| AVAILABLE DATA |
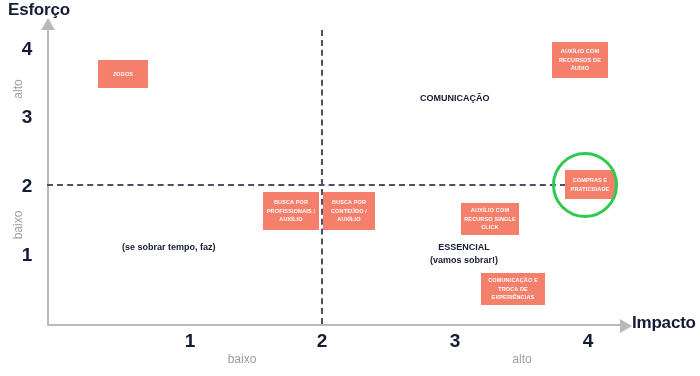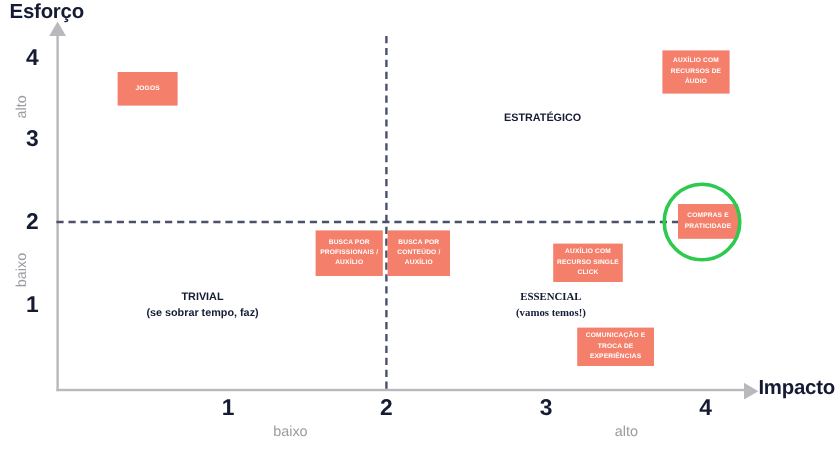--- a/index.html
+++ b/index.html
@@ -186,7 +186,7 @@
   <div class="quad-label" style="left:120px; top:96px;">
   </div>
   <div class="quad-label" style="left:420px; top:92px;">
-    <span class="q-title">ESTRATÉGICO</span>
+    <span class="q-title">COMUNICAÇÃO</span>
   </div>
   <div class="quad-label" style="left:122px; top:241px;">
     <span class="q-title">TRIVIAL</span>

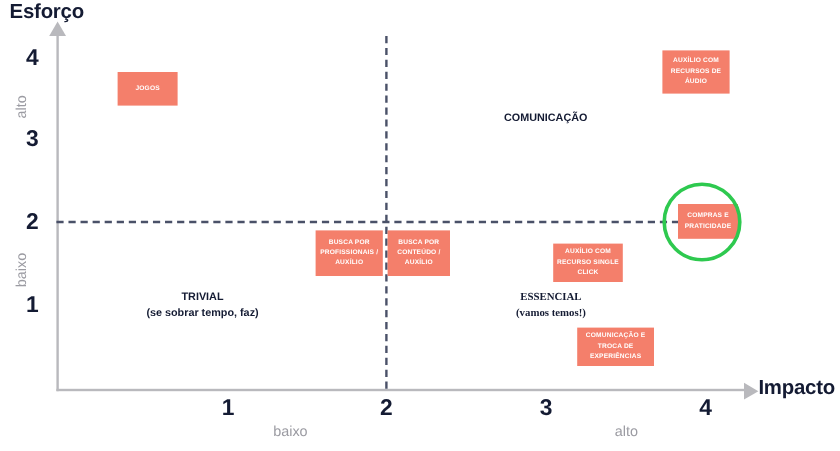--- a/index.html
+++ b/index.html
@@ -189,7 +189,6 @@
     <span class="q-title">COMUNICAÇÃO</span>
   </div>
   <div class="quad-label" style="left:122px; top:241px;">
-    <span class="q-title">TRIVIAL</span>
     <span class="q-sub">(se sobrar tempo, faz)</span>
   </div>
   <div class="quad-label" style="left:430px; top:241px;font-family:Liberation Serif, serif;">

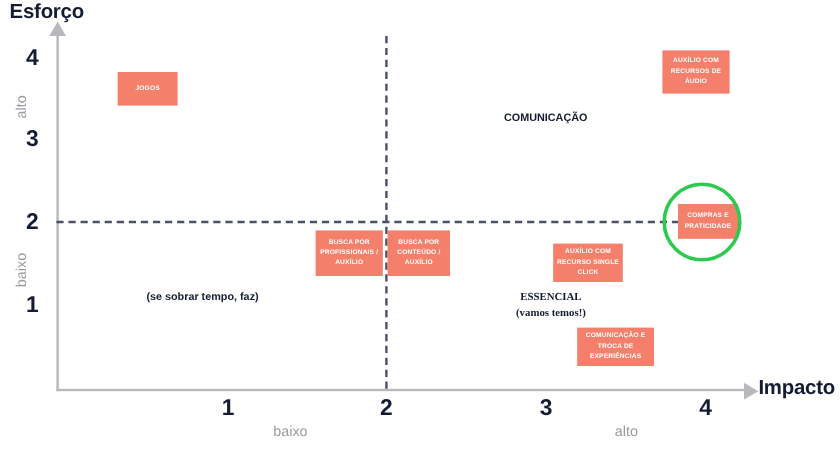--- a/index.html
+++ b/index.html
@@ -191,7 +191,7 @@
   <div class="quad-label" style="left:122px; top:241px;">
     <span class="q-sub">(se sobrar tempo, faz)</span>
   </div>
-  <div class="quad-label" style="left:430px; top:241px;font-family:Liberation Serif, serif;">
+  <div class="quad-label" style="left:430px; top:241px;">
     <span class="q-title">ESSENCIAL</span>
     <span class="q-sub">(vamos temos!)</span>
   </div>

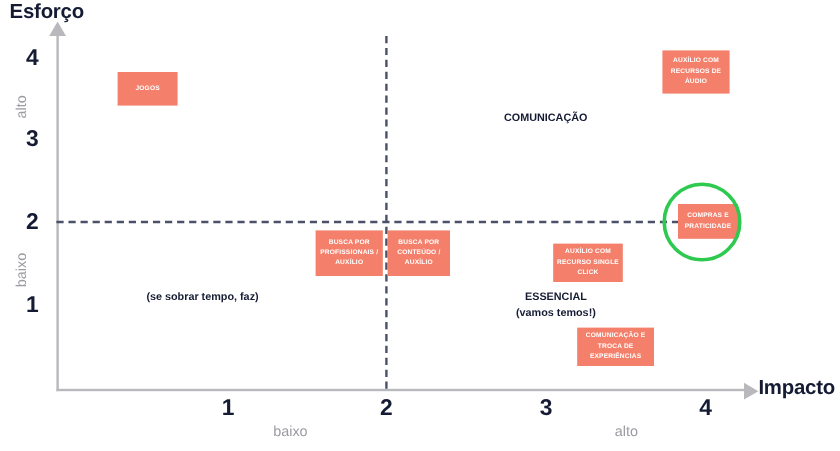--- a/index.html
+++ b/index.html
@@ -193,7 +193,7 @@
   </div>
   <div class="quad-label" style="left:430px; top:241px;">
     <span class="q-title">ESSENCIAL</span>
-    <span class="q-sub">(vamos temos!)</span>
+    <span class="q-sub">(vamos sobrar!)</span>
   </div>
 
   <div class="item-box" style="left:98px;  top:60px;  width:50px; height:28px;">JOGOS</div>

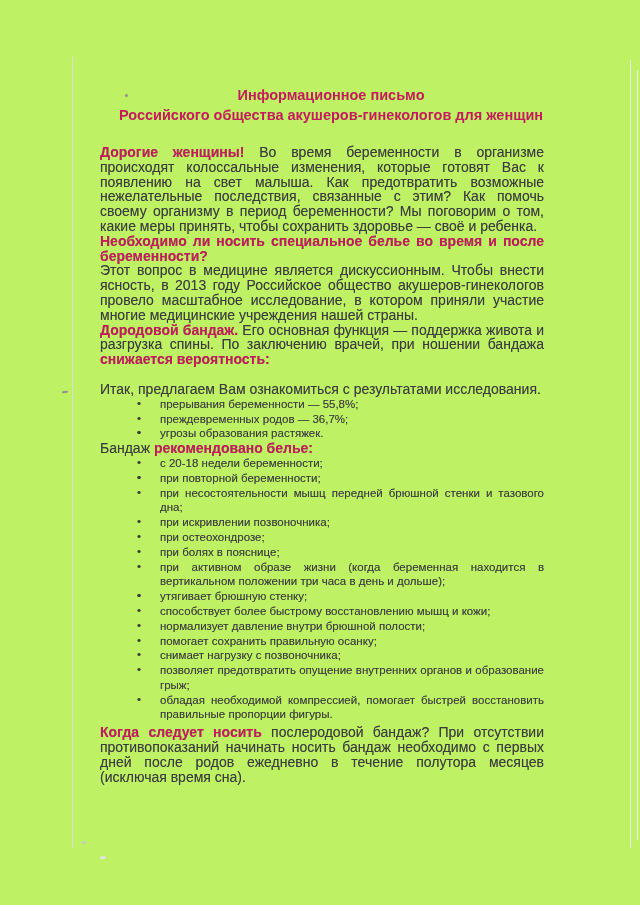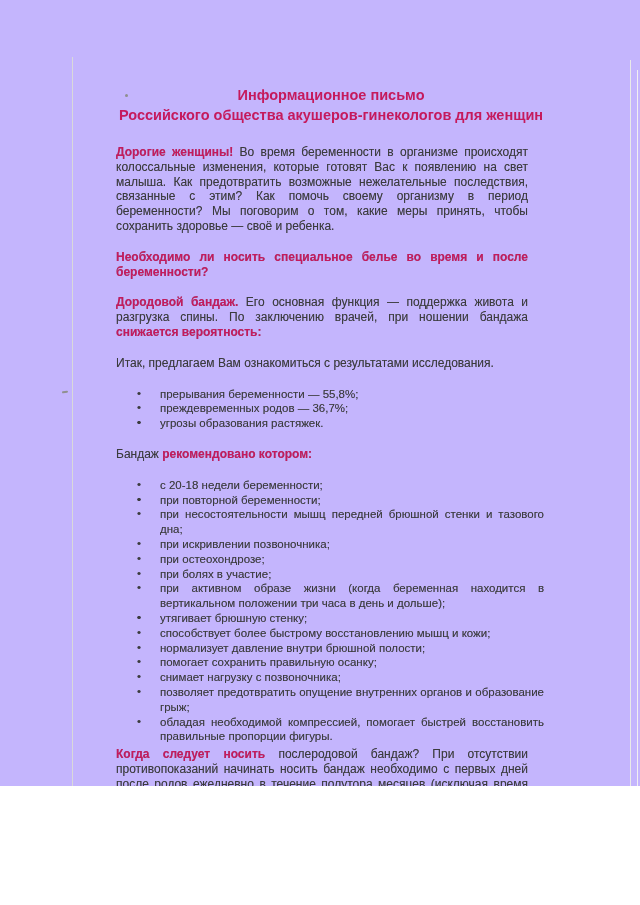--- a/index.html
+++ b/index.html
@@ -11,8 +11,8 @@
   }
   .page {
     position: relative;
-    width: 640px; height: 786px;
-    background: #c4b5fd;
+    width: 640px; height: 905px;
+    background: #bef264;
     overflow: hidden;
     color: #3b3b3d;
   }

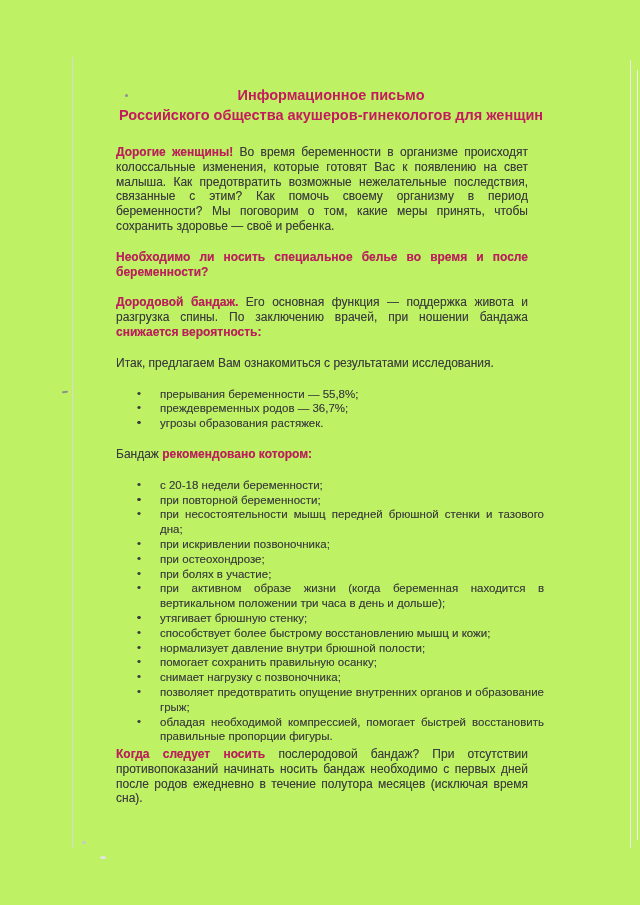--- a/index.html
+++ b/index.html
@@ -37,8 +37,8 @@
     line-height: 19.5px;
   }
   .para {
-    margin: 16px;
-    font-size: 12px;
+    margin: 0;
+    font-size: 14px;
     line-height: 14.8px;
     text-align: justify;
     text-shadow: 0 0 0.3px rgba(59,59,61,0.45);

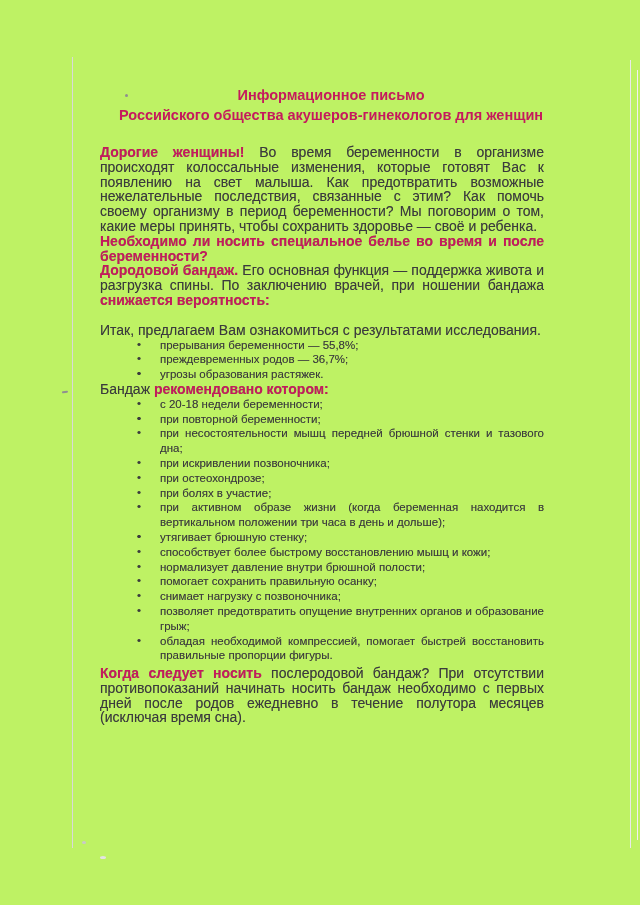--- a/index.html
+++ b/index.html
@@ -81,6 +81,7 @@
 
     <p class="para accent">Необходимо ли носить специальное белье во время и после беременности?</p>
 
+    <p class="para">Этот вопрос в медицине является дискуссионным. Чтобы внести ясность, в 2013 году Российское общество акушеров-гинекологов провело масштабное исследование, в котором приняли участие многие медицинские учреждения нашей страны.</p>
 
     <p class="para"><span class="accent">Дородовой бандаж.</span><span> Его основная функция — поддержка живота и разгрузка спины. По заключению врачей, при ношении бандажа </span><span class="accent">снижается вероятность:</span></p>
 

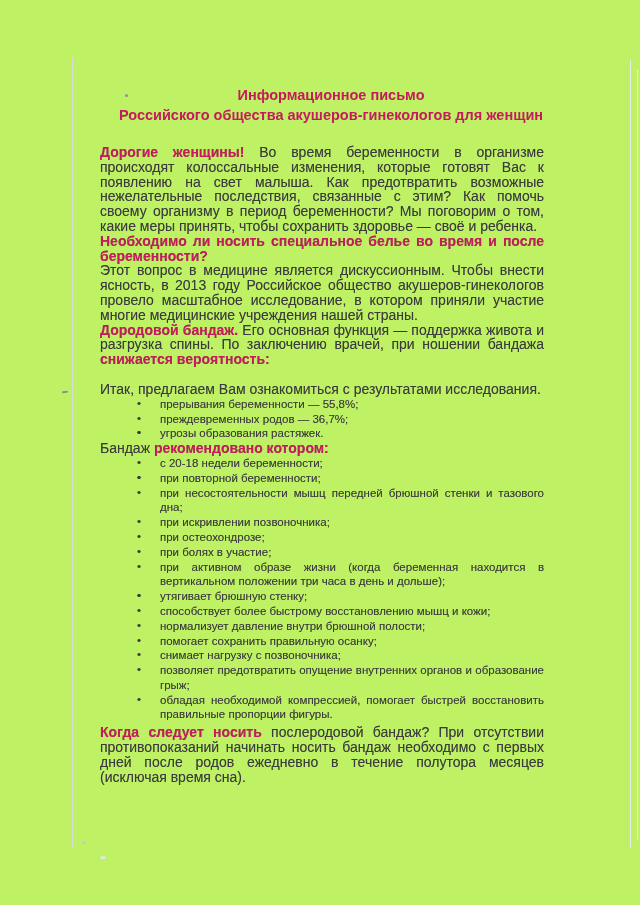--- a/index.html
+++ b/index.html
@@ -94,7 +94,7 @@
       <li><span class="bullet">•</span><span>угрозы образования растяжек.</span></li>
     </ul>
 
-    <p class="para"><span>Бандаж </span><span class="accent">рекомендовано котором:</span></p>
+    <p class="para"><span>Бандаж </span><span class="accent">рекомендовано белье:</span></p>
 
     <ul class="blist">
       <li><span class="bullet">•</span><span>с 20-18 недели беременности;</span></li>

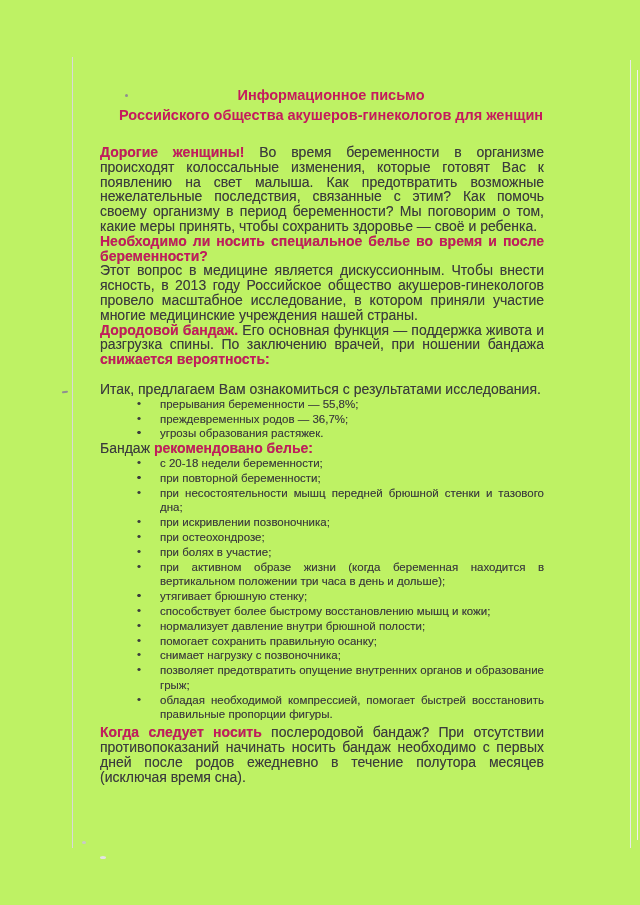--- a/index.html
+++ b/index.html
@@ -103,7 +103,7 @@
       <li><span class="bullet">•</span><span>при несостоятельности мышц передней брюшной стенки и тазового дна;</span></li>
       <li><span class="bullet">•</span><span>при искривлении позвоночника;</span></li>
       <li><span class="bullet">•</span><span>при остеохондрозе;</span></li>
-      <li><span class="bullet">•</span><span>при болях в участие;</span></li>
+      <li><span class="bullet">•</span><span>при болях в пояснице;</span></li>
       <li><span class="bullet">•</span><span>при активном образе жизни (когда беременная находится в вертикальном положении три часа в день и дольше);</span></li>
       <li><span class="bullet">•</span></li>
     </ul>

| WHAT THE EXERCISE ASKS |
Only lines with the word "style" belong in the answer; copy each of them from the material above.

| ANSWER SPACE |
   <div class="quad-label" style="left:120px; top:96px;">
   <div class="quad-label" style="left:420px; top:92px;">
   <div class="quad-label" style="left:122px; top:241px;">
   <div class="quad-label" style="left:122px; top:241px;">
   <div class="quad-label" style="left:430px; top:241px;font-family:Liberation Serif, serif;">
   <div class="quad-label" style="left:122px; top:241px;">
-  <div class="quad-label" style="left:430px; top:241px;font-family:Liberation Serif, serif;">
+  <div class="quad-label" style="left:430px; top:241px;">
   <div class="quad-label" style="left:430px; top:241px;">
   <div class="item-box" style="left:98px;  top:60px;  width:50px; height:28px;">JOGOS</div>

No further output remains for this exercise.